Mother's Advocate: 6 Steps to a Safer Birth

I discovered a new website for expectant parents that helps them have healthier, safer births: Mother's Advocate.
It has both videos and print materials explaining the 6 Lamaze Healthy Birth Practices:
1. Let labor begin on its own.
2. Walk, move around, and change positions throughout labor.
3. Bring a loved one, friend, or doula for continuous support.
4. Avoid interventions that are not medically necessary.
5. Avoid giving birth on your back, and follow your body’s urges to push.
6. Keep your baby with you—it’s best for you, your baby, and breastfeeding.

Mother's Advocate is a fantastic resource for women in their childbearing years who are planning hospital births. (These 6 care practices also apply to out-of-hospital settings, of course, but they are already the standard of care in birth centers and home births.) You can watch women pushing in upright positions, moving and changing positions during labor, and having immediate skin-to-skin contact with their babies.
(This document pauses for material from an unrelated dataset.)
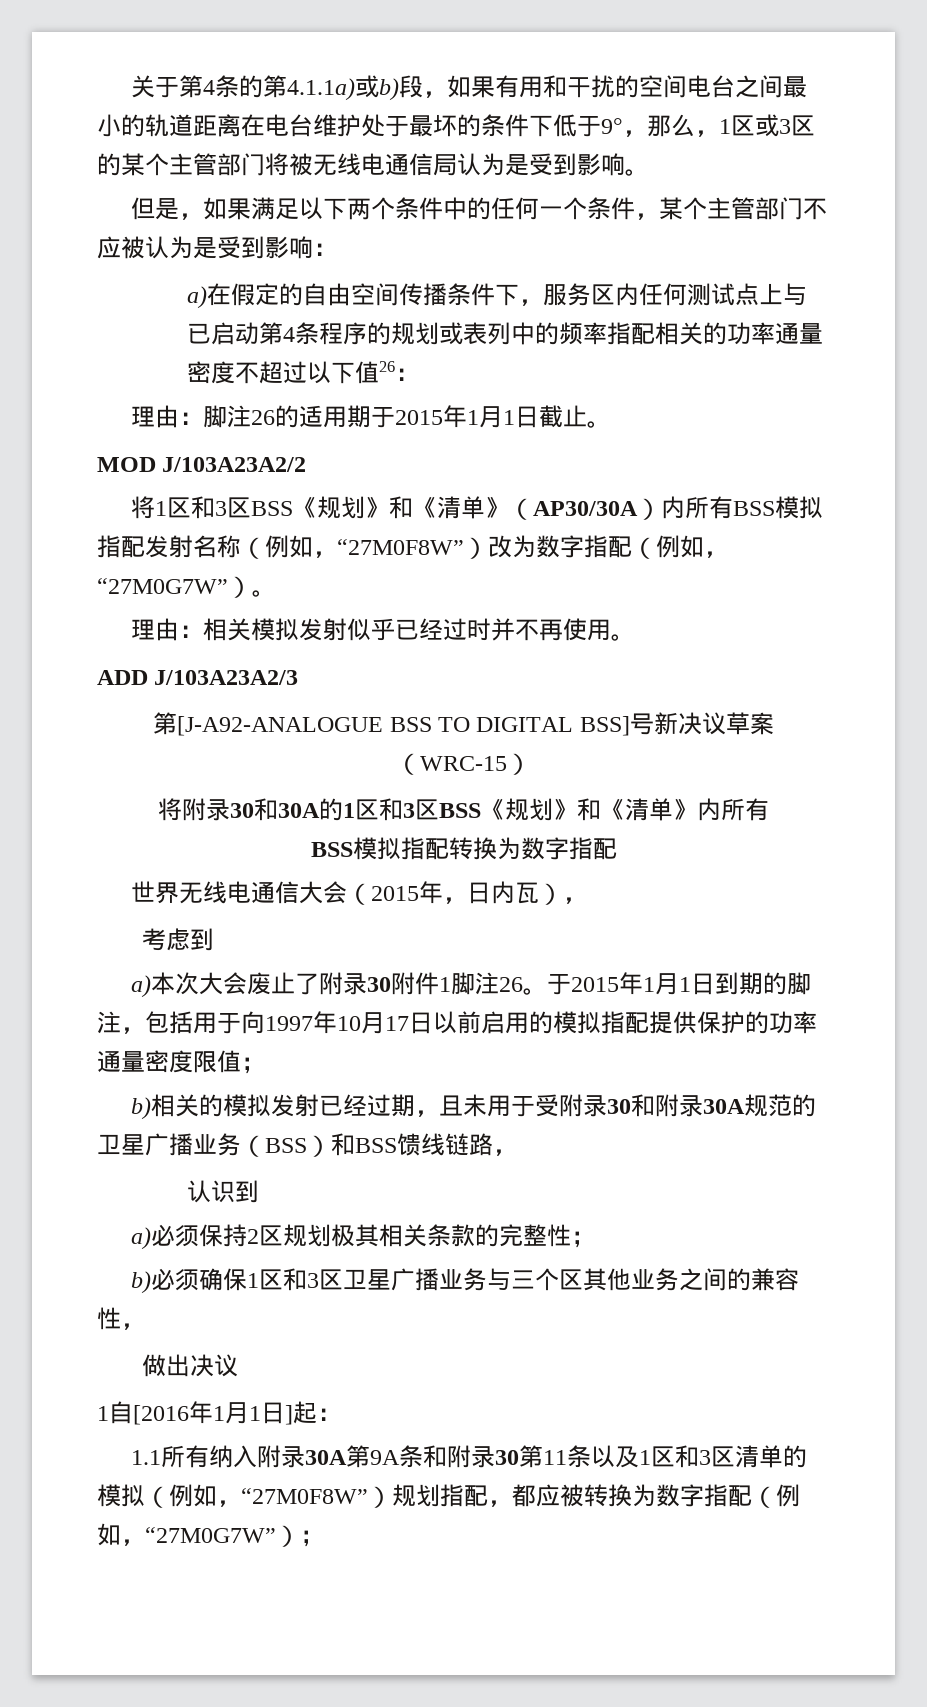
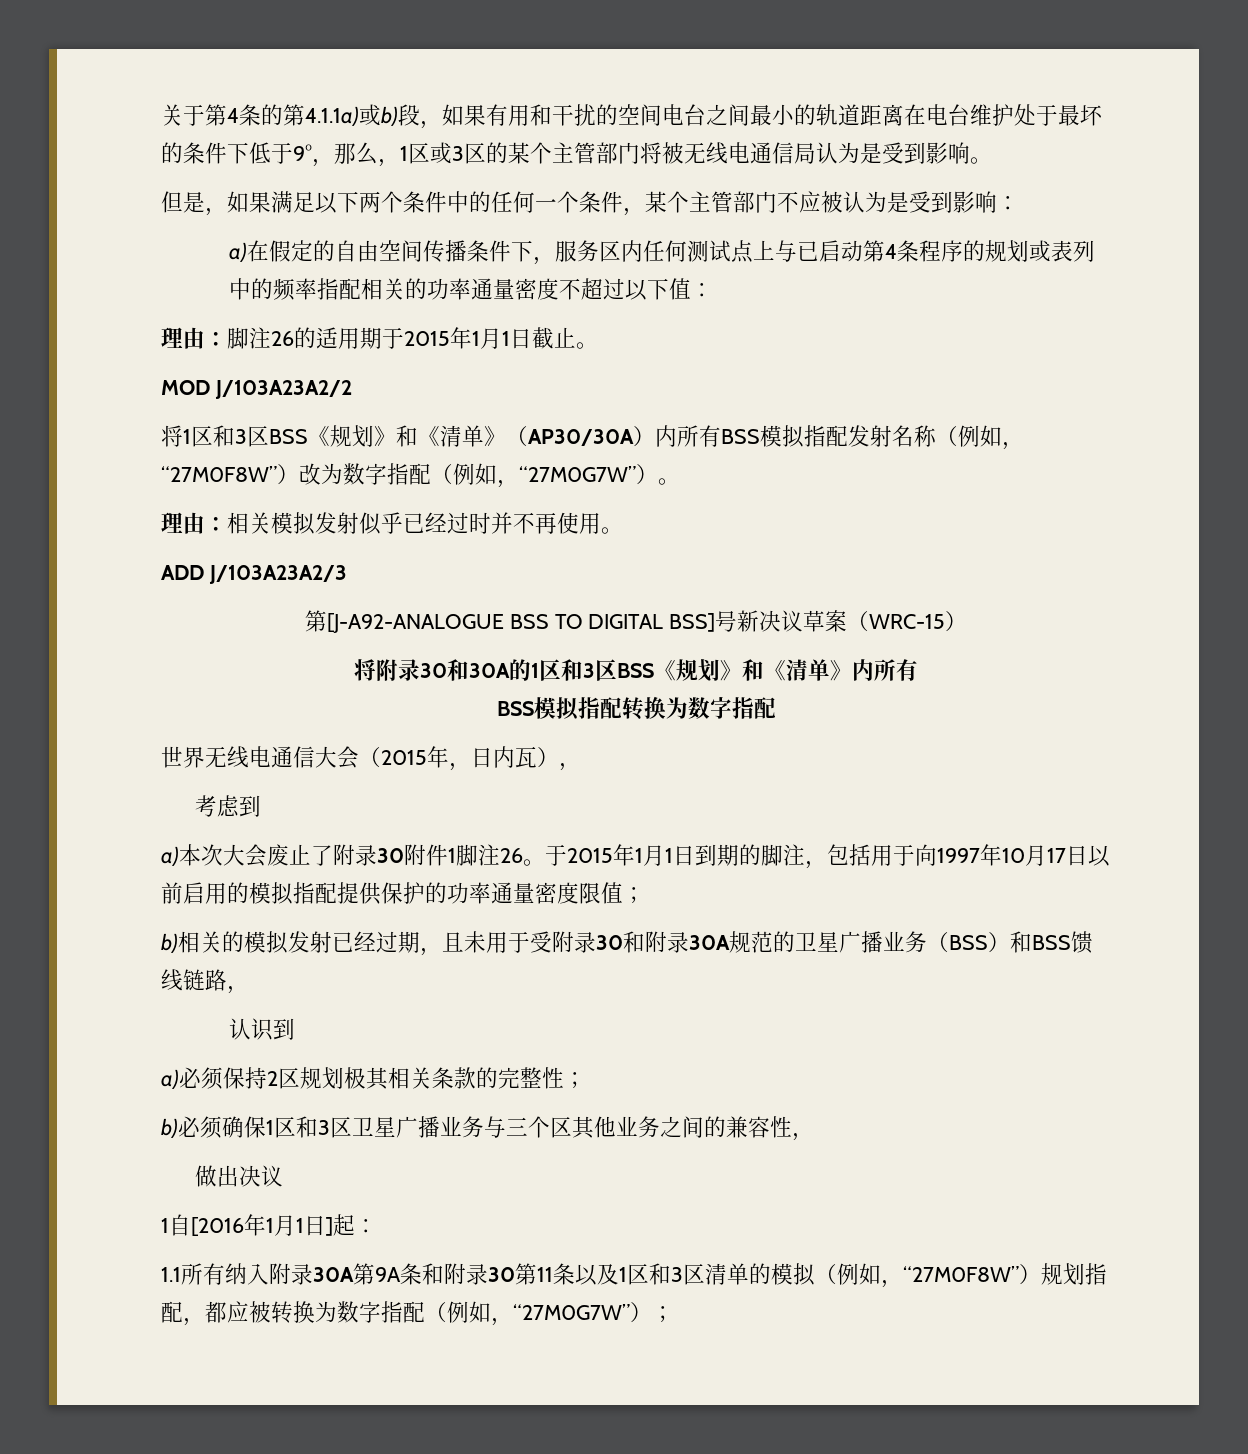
- a)在假定的自由空间传播条件下，服务区内任何测试点上与已启动第4条程序的规划或表列中的频率指配相关的功率通量密度不超过以下值26：
+ a)在假定的自由空间传播条件下，服务区内任何测试点上与已启动第4条程序的规划或表列中的频率指配相关的功率通量密度不超过以下值：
And the best thing is that you see these things happening in a hospital environment.

The videos are short and easy to understand. The accompanying print material explains the principles more in depth. Besides handouts about each of the 6 Lamaze Healthy Birth Practices, Mother's Advocate offers 10 additional printouts on topics ranging from how to choose a care provider to positions for labor.

Jill at Unnecessarean posted about Healthy Birth Practice #5: avoid giving birth on your back, and follow your body’s urges to push. In Getting Upright in Labor, Jill includes several different perspectives and quotes about vertical birth, including screen shots from one of the Mother's Advocate videos.

This is a great place to send pregnant women when they are beginning to think about their birth options. My only wish is that the videos also showed women laboring in less institutional settings. Footage from hospital-based or freestanding birth centers, for example, would provide a nice counterpoint to the images of women clad in hospital gowns and hooked up to monitors.

4 comments:

  1. Actually, I really appreciated the fact that the material IS in an institutional setting. I and virtually every other woman I know birthed in a hospital setting. However, I am coming to understand what an absolute rarity I was, having five hospital births with absolutely no interventions (other than a hep lock). I have a deep desire to help women learn that if home birth seems too extreme for them (and there are NO birthing centers -- NONE -- in the Phoenix area, not free-standing, nor with hospital affiliation), that birthing naturally in a hospital is do-able. Virtually all the lit out there right now is geared to a one-or-the-other approach -- either for homebirthers OR to standard induced/epidural'ed/c-sectioned births. From my perspective, this is fabulous, helpful middle ground.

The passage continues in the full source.